Increasing Ureagenesis in Inborn Errors of Metabolism With N-Carbamylglutamate

Phase 2

Withdrawn

• Conditions: Urea Cycle Disorders, Inborn; Carbamyl Phosphate Synthetase Deficiency; Inborn Errors of Metabolism; Propionic Acidemia; Methylmalonic Acidemia
• Interventions: Drug: N-carbamylglutamate

• Registration Number: NCT01341379
• Lead Sponsor: Children's Hospital of Philadelphia

Brief Summary

Hyperammonemia, which can cause brain damage, occurs in many different kinds of inborn errors of metabolism. The investigators propose to determine if short-term (3 day) treatment with N-carbamylglutamate can diminish hyperammonemia by enhancing ureagenesis in these patients. The investigators propose here a short-term (3 day) trial. If it succeeds, the investigators would consider more extensive long-term studies of the drug.

Detailed Description

* To determine whether brief (3 day) treatment with N-carbamylglutamate can improve ureagenesis in adult healthy controls and patients with the following inborn errors of metabolism: N-acetylglutamate synthetase deficiency, propionic acidemia, methylmalonic acidemia, carbamylphosphate synthase deficiency, ornithine transcarbamylase deficiency and the syndrome of hyperammonemia, hypoglycemia and hyperinsulinemia (HHH Syndrome).

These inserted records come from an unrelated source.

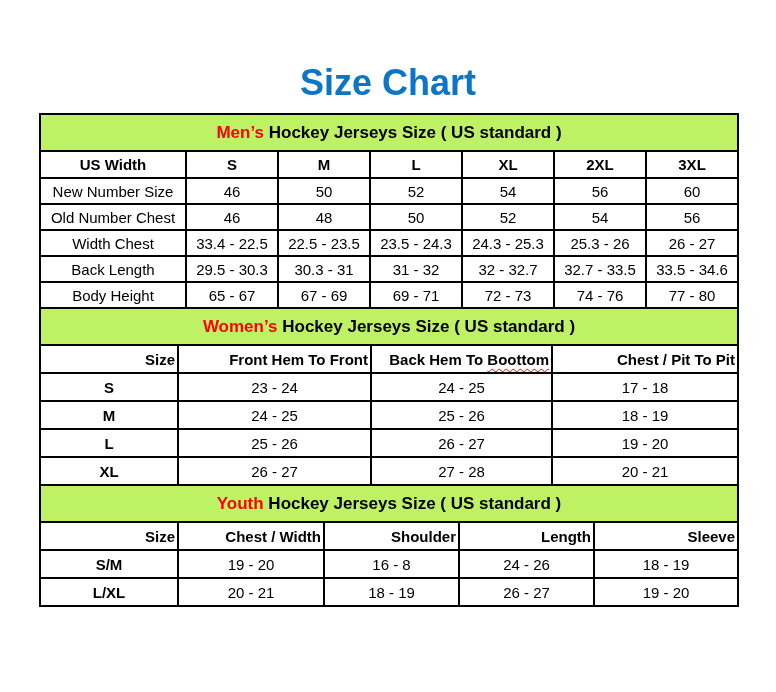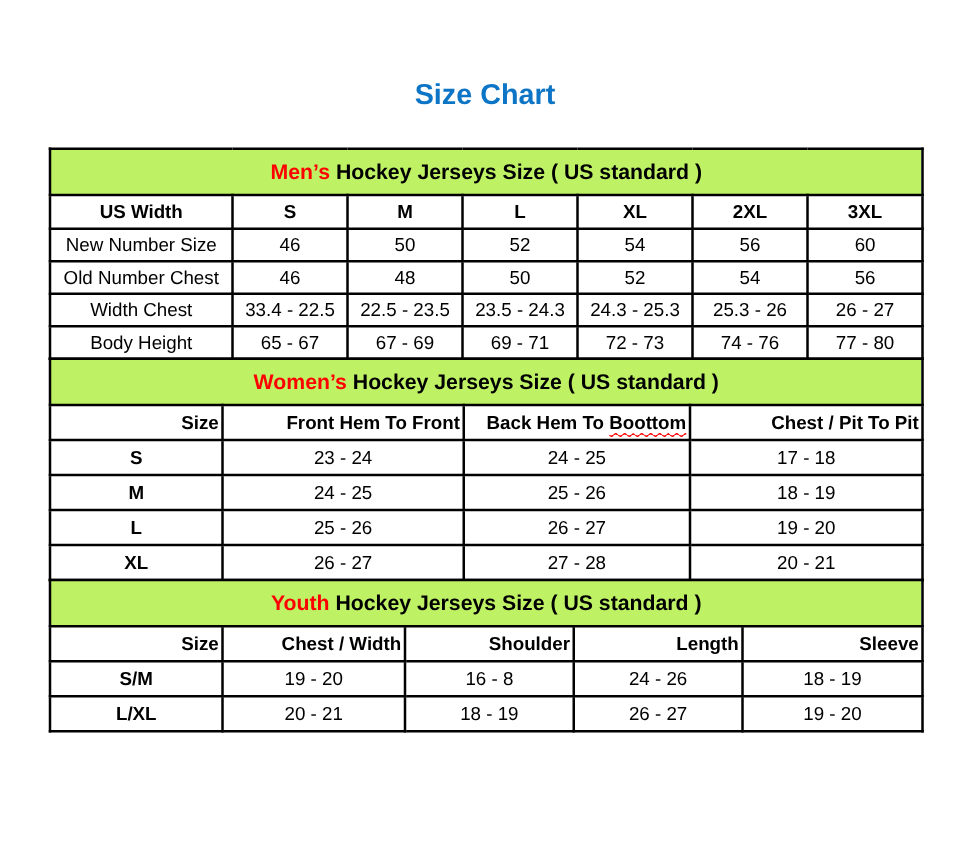--- a/index.html
+++ b/index.html
@@ -20,9 +20,9 @@
   .title {
     margin: 0;
     padding-top: 62px;
-    padding-bottom: 29px;
+    padding-bottom: 9px;
     text-align: center;
-    font-size: 23px;
+    font-size: 36px;
     font-weight: bold;
     color: #0d75c6;
     letter-spacing: 0px;

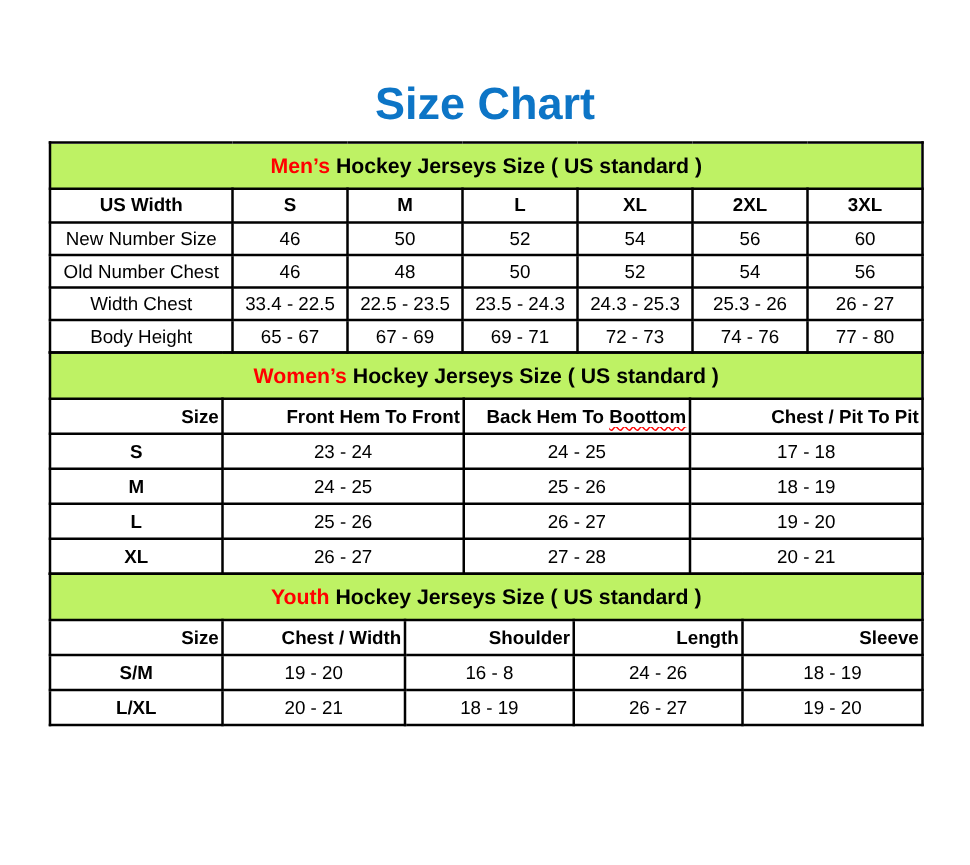--- a/index.html
+++ b/index.html
@@ -138,6 +138,15 @@
           <td>24.3 - 25.3</td>
           <td>25.3 - 26</td>
           <td>26 - 27</td>
+        </tr>
+        <tr class="data-row">
+          <td>Back Length</td>
+          <td>29.5 - 30.3</td>
+          <td>30.3 - 31</td>
+          <td>31 - 32</td>
+          <td>32 - 32.7</td>
+          <td>32.7 - 33.5</td>
+          <td>33.5 - 34.6</td>
         </tr>
         <tr class="data-row">
           <td>Body Height</td>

* To determine if such treatment improves other indicators of abnormal nitrogen metabolism such as elevated blood levels of glutamine, glycine and alanine.

Study Timeline

• Study Start: 2010-12
• Study First Submitted: 2011-04-22
• Study First Submitted QC: 2011-04-22
• Study First Posted: 2011-04-25
• Primary Completion: 2012-08
• Study Completion: 2012-08
• Status Verified: 2014-05
• Last Update Submitted: 2014-05-28
• Last Update Posted: 2014-05-29

Recruitment & Eligibility

• Status: WITHDRAWN
• Sex: All
• Target Recruitment: Not specified

Inclusion Criteria

• Age range: males or females, ages 3 years - 70 years
• Condition(s): N-acetylglutamate synthetase deficiency, propionic acidemia, methylmalonic acidemia, carbamylphosphate synthase deficiency, ornithine transcarbamylase deficiency and the syndrome of hyperammonemia, hypoglycemia and hyperinsulinemia.
• In addition, healthy volunteers will be studied (ages 18 years - 50 years).

Exclusion Criteria

• Acutely ill on day of study (fever, evidence of hyperammonemia - ataxia, worsening obtundation, focal neurologic signs, seizures, increased intracranial pressure, vomiting, signs of acute respiratory or enteric illness, headache, confusion, disorientation, acute personality change).
• Girls 11 years of age must have a negative urine/serum pregnancy test within 1 week prior to testing unless having a menstrual period during week of test
• Lactating females
• Hyperammonemia probably refractory to N-carbamylglutamate: other urea cycle disorders (UCD), lysinuric protein intolerance, mitochondrial disorders, congenital lactic acidemia, fatty acid oxidation defects or primary liver disease.
• Amount of blood necessary for study exceeds safe limits.
• Any investigational drug use within 30 days prior to enrollment.
• Parents/guardians or subjects who, in the opinion of the PI, may be non-compliant with study schedules or procedures.
• Subjects who do not meet all the enrollment criteria may not be enrolled. Any violations of these criteria will be reported in accordance with Institutional Review Board (IRB) Policies and Procedures.

Study & Design

• Study Type: INTERVENTIONAL
• Study Design: SINGLE_GROUP

Arm && Interventions

Group	Intervention	Description
N-carbamylglutamate (Carbaglu)	N-carbamylglutamate	-

Primary Outcome Measures

Name	Time	Method
Rate of ureagenesis	3 days	Goal is to determine whether a 3 day trial of N-carbamylglutamate increases ureagenesis in patients with urea cycle defects and other inborn errors of metabolism.